Post by Tarbtano » Thu Mar 01, 2012 12:40 pm

Probably not a smart idea to be wandering around in known wolf territory, not paying attention. But, sad that it happened. :(
People do it all the time in Yellowstone. A grave ignorance of our generation is that wolves never attack people. And the attack happened remarkably close to town, in areas wolves had only very recently moved through. It was not wolf territory


Kyrarah wrote: I've already watched this on TV, Tartabano. The reason ahs already been discovered. The woman was running and the wolves were walking around, looking for soemthing to eat. She was lsitening to music, so she didn't notice them. They started to chase her, and she continued running, acting like a prey, wicth lighted their predator instinc, and they attacked her. The wolves were living around the village of this place in Alaska, eating rubbish, and probably some kids or not-warned adults fed them up, which could have maken them used to humans. In anyway, the reason ahs already been discovered.

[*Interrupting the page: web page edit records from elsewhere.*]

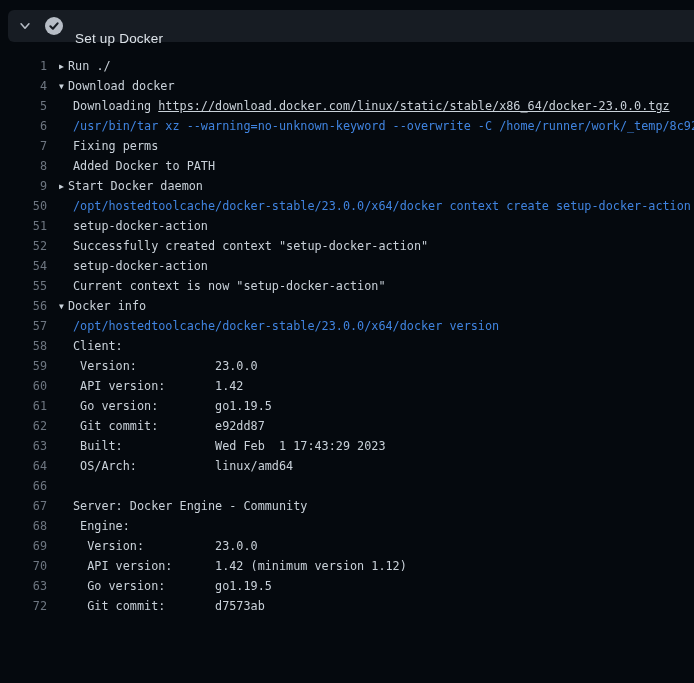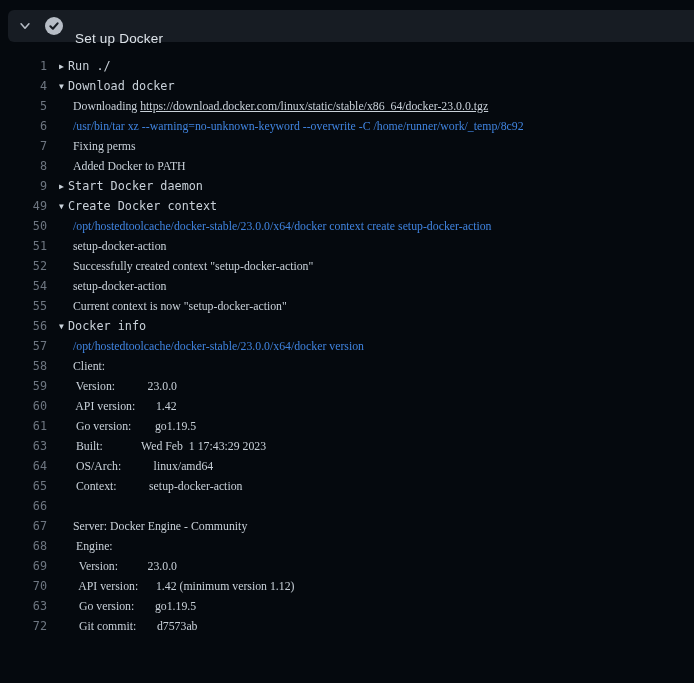"Downloading" .log-line.child .line-content { font-family: Liberation Serif, serif -> none }
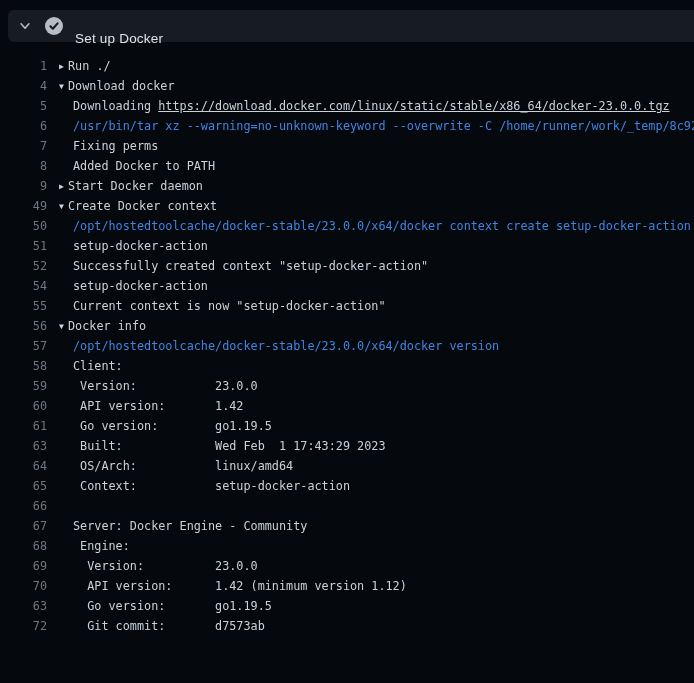"49" div.log-line { html: <div><a>49</a><div><span>▼</span><span>Create Docker context</span></div></div> -> none }
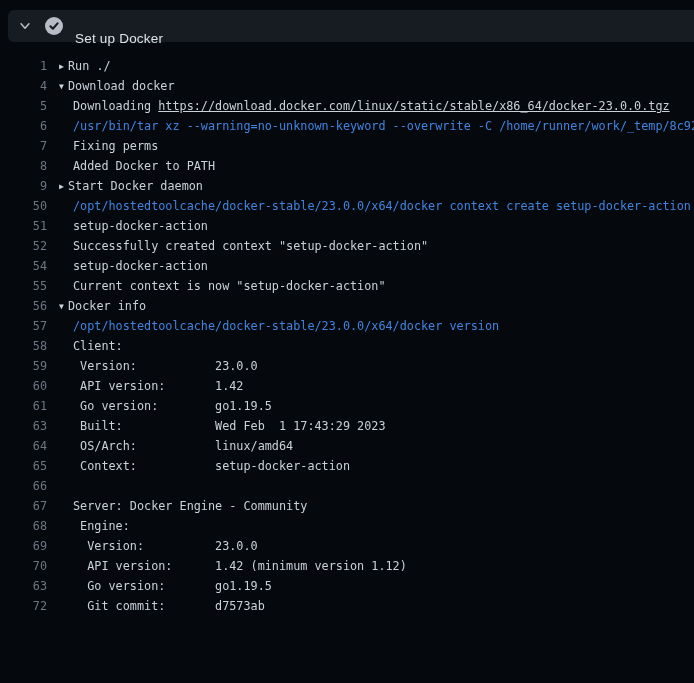"62" div.log-line { html: none -> <div><a>62</a><div><span> Git commit: e92dd87</span></div></div> }
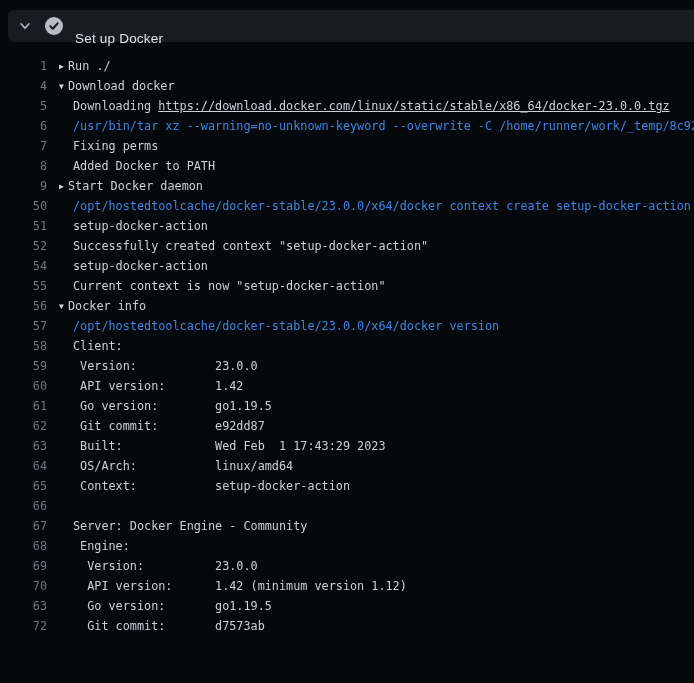"65" div.log-line { html: <div><a>65</a><div><span> Context: setup-docker-action</span></div></div> -> none }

Cheers!

I don't know if you put special emphasis on my name and misspelled it on accident or meant it as an insult; nor do I care.

Anywho, I'd like to know the name of this program; as its adaption of the attack includes traits that go against every official report given of the incident.
Wolves were living in the forested areas a good ways outside of town, but only recently began moving towards the settlement. There was no evidence any of the canines were fed by or in any other way interacted with the residents, so this was indeed a wild, unaltered; predatory attack.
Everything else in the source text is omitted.